§ **Exercise inputs**
++++++++++
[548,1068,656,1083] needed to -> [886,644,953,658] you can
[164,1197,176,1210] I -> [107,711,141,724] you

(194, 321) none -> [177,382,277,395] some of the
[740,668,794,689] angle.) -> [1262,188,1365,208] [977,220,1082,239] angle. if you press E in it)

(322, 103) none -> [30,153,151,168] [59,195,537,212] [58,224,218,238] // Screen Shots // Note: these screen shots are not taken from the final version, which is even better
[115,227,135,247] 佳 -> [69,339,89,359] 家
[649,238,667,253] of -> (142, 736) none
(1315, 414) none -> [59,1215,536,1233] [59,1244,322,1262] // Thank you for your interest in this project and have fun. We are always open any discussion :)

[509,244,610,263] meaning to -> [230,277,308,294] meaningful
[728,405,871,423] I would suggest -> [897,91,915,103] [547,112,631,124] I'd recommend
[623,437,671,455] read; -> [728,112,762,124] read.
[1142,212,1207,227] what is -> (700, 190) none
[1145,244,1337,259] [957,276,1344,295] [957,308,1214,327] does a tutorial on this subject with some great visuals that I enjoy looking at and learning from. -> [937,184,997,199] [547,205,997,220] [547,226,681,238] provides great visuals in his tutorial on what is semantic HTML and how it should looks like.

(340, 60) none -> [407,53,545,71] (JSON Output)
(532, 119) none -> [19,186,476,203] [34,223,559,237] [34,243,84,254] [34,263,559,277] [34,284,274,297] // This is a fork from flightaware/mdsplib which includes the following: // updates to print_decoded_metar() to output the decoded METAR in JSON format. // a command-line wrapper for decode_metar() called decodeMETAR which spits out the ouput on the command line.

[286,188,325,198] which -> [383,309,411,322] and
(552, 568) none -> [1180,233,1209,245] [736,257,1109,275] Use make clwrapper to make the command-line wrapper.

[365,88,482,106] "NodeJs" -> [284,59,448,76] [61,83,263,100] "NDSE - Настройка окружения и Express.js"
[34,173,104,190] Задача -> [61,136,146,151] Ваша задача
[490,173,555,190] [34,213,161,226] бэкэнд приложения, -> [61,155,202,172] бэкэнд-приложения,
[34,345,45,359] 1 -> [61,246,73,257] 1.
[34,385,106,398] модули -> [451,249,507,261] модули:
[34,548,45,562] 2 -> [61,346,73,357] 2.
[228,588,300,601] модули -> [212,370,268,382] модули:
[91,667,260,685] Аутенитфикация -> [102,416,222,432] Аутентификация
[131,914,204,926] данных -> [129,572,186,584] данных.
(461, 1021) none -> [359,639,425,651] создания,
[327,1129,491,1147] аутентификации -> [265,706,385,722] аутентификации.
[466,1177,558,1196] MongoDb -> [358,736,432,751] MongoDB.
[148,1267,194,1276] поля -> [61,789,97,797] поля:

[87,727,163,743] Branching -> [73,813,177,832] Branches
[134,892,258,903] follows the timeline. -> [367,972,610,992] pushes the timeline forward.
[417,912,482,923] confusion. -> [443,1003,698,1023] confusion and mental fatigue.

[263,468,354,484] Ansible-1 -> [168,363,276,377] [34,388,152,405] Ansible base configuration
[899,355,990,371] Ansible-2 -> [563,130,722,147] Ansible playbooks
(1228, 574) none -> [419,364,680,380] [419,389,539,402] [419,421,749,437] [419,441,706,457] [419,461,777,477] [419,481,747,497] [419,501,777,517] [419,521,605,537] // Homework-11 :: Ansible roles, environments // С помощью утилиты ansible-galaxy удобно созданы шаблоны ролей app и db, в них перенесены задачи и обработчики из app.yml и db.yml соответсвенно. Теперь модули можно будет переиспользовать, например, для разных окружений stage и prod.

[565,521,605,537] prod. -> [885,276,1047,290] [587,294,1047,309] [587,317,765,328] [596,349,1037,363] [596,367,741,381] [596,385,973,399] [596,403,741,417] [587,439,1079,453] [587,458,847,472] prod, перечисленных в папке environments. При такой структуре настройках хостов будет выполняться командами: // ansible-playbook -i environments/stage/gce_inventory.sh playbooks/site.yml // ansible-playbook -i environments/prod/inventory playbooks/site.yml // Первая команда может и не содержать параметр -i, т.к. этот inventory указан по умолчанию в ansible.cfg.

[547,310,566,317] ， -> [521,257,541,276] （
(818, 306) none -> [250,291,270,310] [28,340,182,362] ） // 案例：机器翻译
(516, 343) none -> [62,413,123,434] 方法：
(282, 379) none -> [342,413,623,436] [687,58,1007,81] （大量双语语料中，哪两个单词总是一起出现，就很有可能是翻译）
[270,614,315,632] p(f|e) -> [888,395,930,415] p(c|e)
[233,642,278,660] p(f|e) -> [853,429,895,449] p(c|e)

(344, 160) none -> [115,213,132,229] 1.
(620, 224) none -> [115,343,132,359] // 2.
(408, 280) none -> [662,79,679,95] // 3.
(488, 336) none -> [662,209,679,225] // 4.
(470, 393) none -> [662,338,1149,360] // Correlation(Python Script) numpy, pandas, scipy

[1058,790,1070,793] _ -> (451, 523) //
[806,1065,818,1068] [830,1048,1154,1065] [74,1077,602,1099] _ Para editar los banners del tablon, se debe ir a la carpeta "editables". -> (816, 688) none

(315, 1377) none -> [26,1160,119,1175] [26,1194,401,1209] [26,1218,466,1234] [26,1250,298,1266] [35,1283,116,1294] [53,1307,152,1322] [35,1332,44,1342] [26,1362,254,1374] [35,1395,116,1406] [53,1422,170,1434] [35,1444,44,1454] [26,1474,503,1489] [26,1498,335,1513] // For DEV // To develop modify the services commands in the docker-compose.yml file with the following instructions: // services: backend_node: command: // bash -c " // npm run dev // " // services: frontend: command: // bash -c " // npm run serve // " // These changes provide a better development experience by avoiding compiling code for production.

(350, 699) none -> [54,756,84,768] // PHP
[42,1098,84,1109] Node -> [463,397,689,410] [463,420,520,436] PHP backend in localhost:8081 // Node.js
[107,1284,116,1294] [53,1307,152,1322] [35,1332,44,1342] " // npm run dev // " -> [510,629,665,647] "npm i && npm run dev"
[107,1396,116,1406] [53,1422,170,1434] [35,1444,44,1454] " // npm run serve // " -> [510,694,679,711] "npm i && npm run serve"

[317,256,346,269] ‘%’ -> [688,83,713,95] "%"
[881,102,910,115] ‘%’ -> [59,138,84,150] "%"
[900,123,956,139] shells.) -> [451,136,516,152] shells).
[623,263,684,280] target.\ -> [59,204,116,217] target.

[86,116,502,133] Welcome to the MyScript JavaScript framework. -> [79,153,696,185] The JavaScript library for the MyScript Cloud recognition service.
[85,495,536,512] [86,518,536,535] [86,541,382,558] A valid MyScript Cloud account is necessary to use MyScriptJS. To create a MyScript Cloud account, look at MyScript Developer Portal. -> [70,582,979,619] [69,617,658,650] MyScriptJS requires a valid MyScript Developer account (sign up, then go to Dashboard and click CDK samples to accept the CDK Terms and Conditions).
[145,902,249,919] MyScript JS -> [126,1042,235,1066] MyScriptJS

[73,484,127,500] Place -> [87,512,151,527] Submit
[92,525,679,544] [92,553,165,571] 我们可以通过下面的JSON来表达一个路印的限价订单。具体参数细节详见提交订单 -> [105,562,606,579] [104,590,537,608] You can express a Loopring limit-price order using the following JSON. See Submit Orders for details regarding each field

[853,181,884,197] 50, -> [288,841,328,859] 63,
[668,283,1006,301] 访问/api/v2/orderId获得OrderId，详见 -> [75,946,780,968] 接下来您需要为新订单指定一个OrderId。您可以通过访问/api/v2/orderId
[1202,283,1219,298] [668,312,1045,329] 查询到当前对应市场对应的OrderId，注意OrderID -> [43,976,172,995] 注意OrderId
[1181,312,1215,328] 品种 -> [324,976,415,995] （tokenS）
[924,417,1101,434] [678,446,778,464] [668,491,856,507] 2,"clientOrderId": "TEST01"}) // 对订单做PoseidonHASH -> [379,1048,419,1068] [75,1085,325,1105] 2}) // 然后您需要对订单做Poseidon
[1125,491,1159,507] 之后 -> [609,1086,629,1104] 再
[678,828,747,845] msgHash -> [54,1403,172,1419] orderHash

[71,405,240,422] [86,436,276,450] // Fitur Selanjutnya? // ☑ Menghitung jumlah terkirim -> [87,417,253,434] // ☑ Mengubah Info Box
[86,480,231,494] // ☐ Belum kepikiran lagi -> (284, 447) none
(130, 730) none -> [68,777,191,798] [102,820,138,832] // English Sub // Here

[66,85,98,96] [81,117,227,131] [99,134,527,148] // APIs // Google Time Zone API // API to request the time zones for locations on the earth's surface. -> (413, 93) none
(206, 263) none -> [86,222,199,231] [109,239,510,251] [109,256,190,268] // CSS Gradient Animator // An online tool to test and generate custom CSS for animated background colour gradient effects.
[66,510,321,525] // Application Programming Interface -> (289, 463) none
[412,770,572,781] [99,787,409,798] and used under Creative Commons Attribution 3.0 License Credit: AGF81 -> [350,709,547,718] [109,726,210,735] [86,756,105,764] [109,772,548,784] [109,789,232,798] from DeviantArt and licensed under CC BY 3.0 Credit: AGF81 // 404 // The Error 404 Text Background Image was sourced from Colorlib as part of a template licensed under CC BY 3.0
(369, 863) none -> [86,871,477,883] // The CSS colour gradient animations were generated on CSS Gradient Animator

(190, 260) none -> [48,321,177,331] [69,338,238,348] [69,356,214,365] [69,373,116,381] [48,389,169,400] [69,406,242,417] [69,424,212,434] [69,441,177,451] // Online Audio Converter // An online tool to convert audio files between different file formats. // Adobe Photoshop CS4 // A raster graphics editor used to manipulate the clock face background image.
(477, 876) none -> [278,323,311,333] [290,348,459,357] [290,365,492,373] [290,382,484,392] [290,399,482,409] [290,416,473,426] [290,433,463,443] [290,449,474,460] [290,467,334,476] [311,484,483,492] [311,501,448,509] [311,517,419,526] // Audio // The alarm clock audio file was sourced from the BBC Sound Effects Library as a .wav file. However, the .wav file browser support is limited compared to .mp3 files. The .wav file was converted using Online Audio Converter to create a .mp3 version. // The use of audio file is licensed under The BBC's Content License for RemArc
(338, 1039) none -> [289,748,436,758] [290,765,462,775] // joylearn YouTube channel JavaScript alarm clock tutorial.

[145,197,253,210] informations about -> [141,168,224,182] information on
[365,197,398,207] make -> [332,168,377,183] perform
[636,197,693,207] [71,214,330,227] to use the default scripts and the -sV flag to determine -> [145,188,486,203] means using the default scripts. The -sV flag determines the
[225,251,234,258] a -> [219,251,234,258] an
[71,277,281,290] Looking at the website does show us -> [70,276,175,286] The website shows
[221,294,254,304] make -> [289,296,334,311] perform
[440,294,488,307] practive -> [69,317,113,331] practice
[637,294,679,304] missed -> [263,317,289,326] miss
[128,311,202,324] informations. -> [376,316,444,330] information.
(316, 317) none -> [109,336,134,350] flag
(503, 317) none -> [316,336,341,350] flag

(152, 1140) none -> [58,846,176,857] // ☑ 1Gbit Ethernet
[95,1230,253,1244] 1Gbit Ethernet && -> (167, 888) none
++++++++++
§ **Task**
Give back exactly the lines above, from the line containing "[1058,790,1070,793] _ -> (451, 523) //" through the line containing "[806,1065,818,1068] [830,1048,1154,1065] [74,1077,602,1099]", with both end lines and nothing more.

§ **Written answer**
[1058,790,1070,793] _ -> (451, 523) //
[806,1065,818,1068] [830,1048,1154,1065] [74,1077,602,1099] _ Para editar los banners del tablon, se debe ir a la carpeta "editables". -> (816, 688) none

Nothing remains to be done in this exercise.